*** INFORMATION SUPPLIED ***

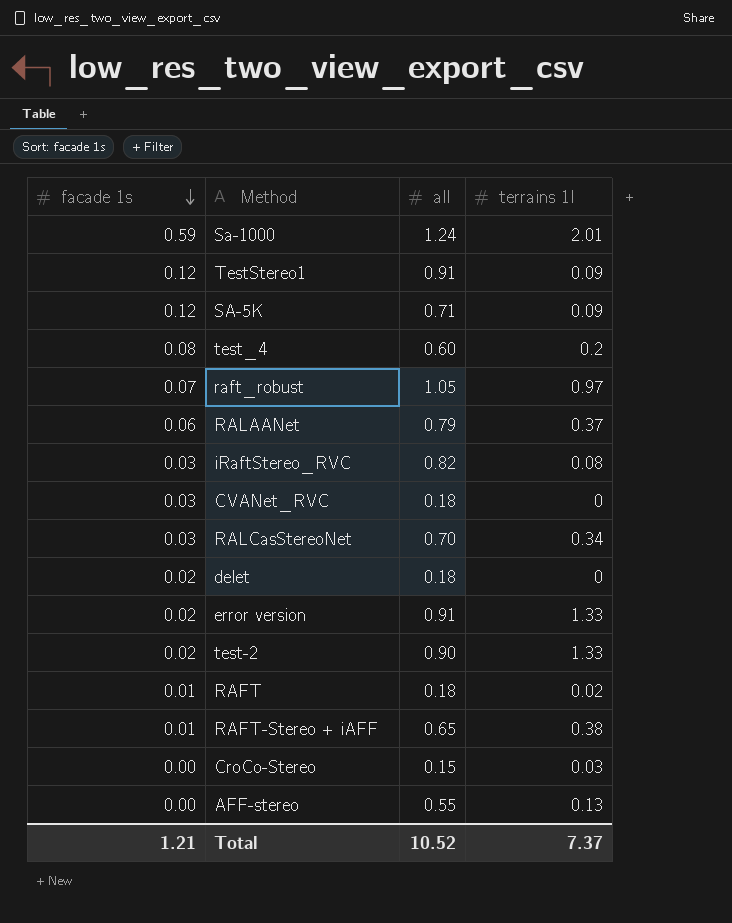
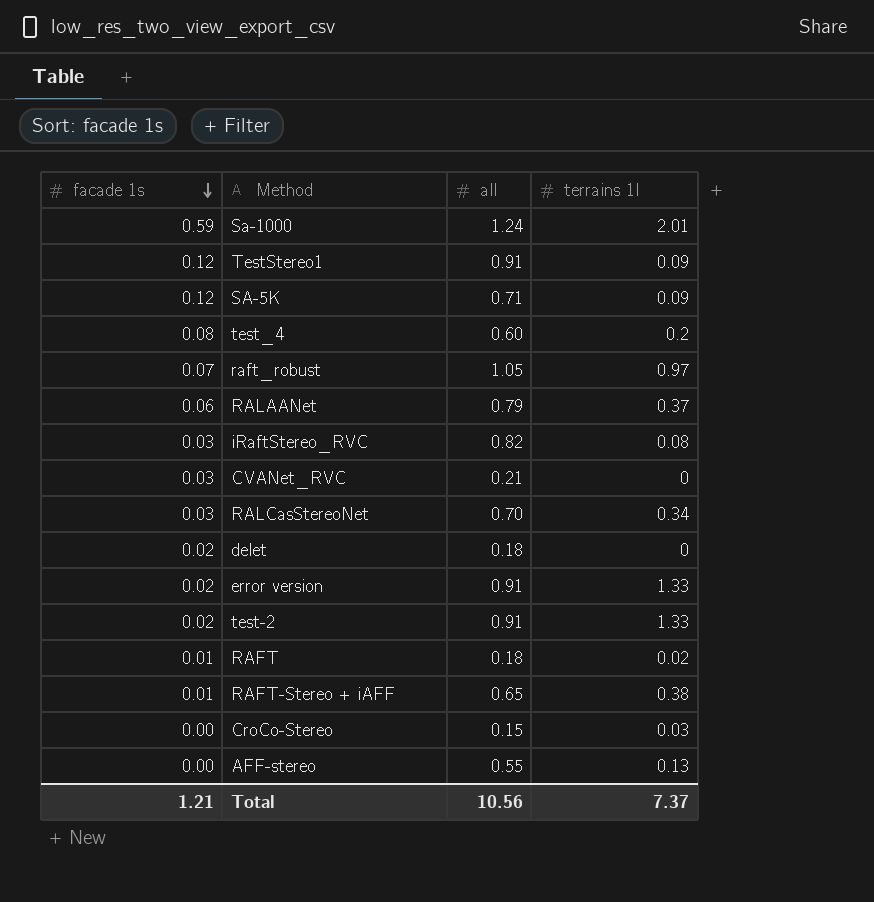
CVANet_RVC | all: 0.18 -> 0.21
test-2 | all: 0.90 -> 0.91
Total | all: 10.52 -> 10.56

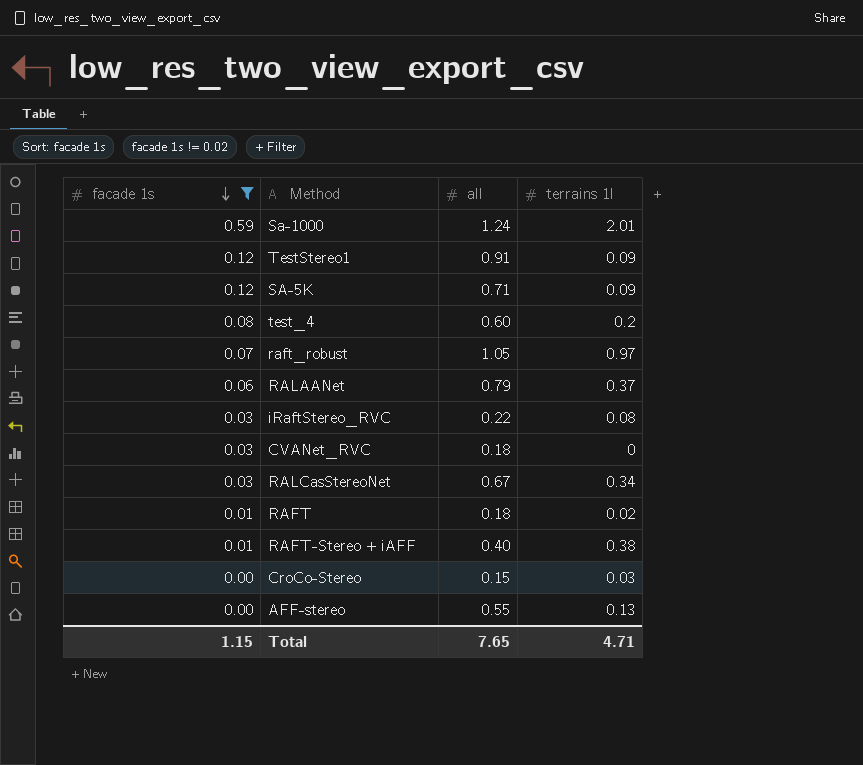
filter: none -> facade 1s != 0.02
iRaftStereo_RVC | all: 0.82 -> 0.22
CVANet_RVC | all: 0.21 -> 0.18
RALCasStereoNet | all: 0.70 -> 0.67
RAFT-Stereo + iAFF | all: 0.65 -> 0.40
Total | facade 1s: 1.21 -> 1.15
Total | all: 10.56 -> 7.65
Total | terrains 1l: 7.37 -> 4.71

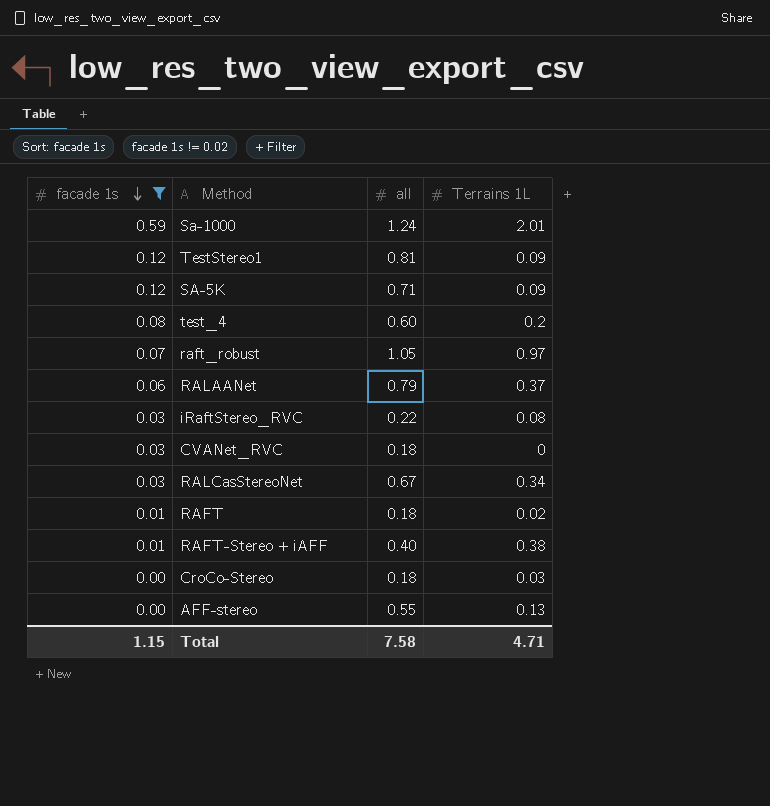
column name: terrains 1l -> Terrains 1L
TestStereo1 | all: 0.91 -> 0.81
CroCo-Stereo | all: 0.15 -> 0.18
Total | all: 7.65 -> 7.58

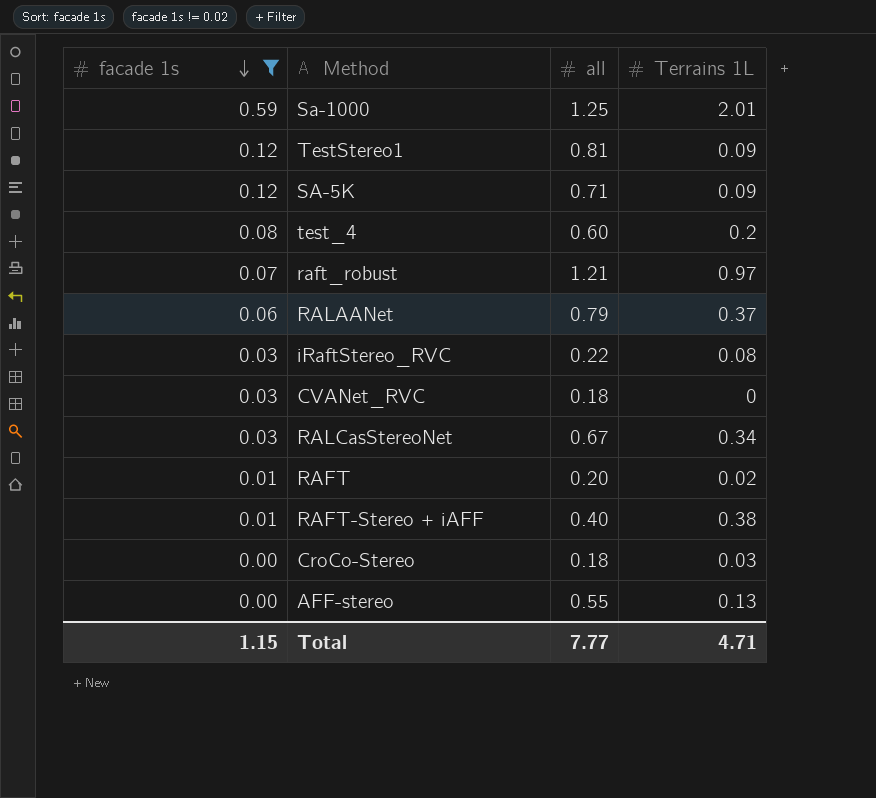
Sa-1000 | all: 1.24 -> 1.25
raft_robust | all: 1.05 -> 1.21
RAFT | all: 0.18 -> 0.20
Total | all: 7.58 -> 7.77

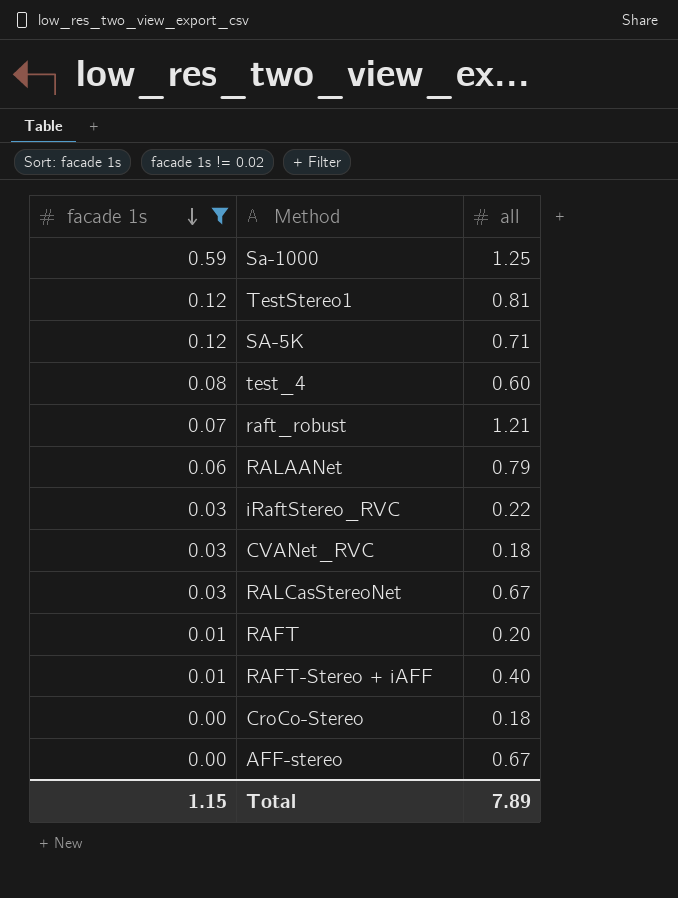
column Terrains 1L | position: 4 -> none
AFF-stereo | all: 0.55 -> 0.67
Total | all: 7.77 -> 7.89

*** End of INFORMATION SUPPLIED ***

== TASK GOAL ==
Give back, exactly and without pictures, the stretch of the records above from the line containing "Total | terrains 1l: 7.37 -> 4.71" through the line containing "RAFT | all: 0.18 -> 0.20", with both end lines included.

== SOLUTION TO THIS TASK ==
Total | terrains 1l: 7.37 -> 4.71

column name: terrains 1l -> Terrains 1L
TestStereo1 | all: 0.91 -> 0.81
CroCo-Stereo | all: 0.15 -> 0.18
Total | all: 7.65 -> 7.58

Sa-1000 | all: 1.24 -> 1.25
raft_robust | all: 1.05 -> 1.21
RAFT | all: 0.18 -> 0.20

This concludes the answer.